**TASK REQUIREMENTS:**
Nothing is to be output except the lines from the one containing "MICROMANIPULATOR WAFER PROBER" through the end of the material, each reproduced exactly.

**MATERIAL PROVIDED:**
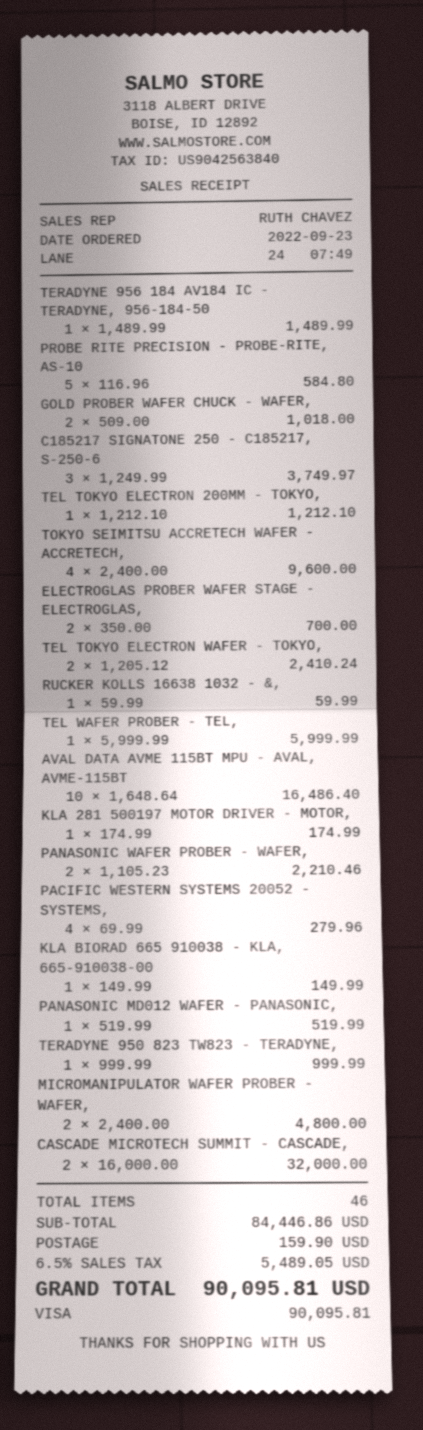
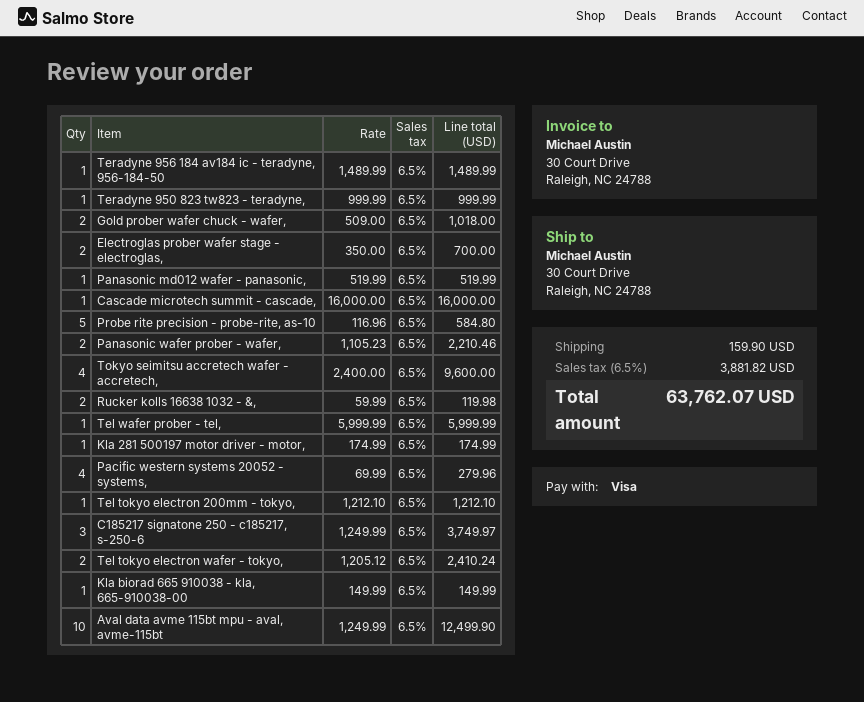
RUCKER KOLLS 16638 1032 - &,: 1 x 59.99 = 59.99 -> 2 x 59.99 = 119.98
AVAL DATA AVME 115BT MPU - AVAL, AVME-115BT: 10 x 1648.64 = 16486.40 -> 10 x 1249.99 = 12499.90
MICROMANIPULATOR WAFER PROBER - WAFER,: 2 x 2400.00 = 4800.00 -> none
CASCADE MICROTECH SUMMIT - CASCADE,: 2 x 16000.00 = 32000.00 -> 1 x 16000.00 = 16000.00
tax: 6.5% = 5489.05 -> 6.5% = 3881.82
total: 90095.81 -> 63762.07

**OUTPUT OF THE TASK:**
MICROMANIPULATOR WAFER PROBER - WAFER,: 2 x 2400.00 = 4800.00 -> none
CASCADE MICROTECH SUMMIT - CASCADE,: 2 x 16000.00 = 32000.00 -> 1 x 16000.00 = 16000.00
tax: 6.5% = 5489.05 -> 6.5% = 3881.82
total: 90095.81 -> 63762.07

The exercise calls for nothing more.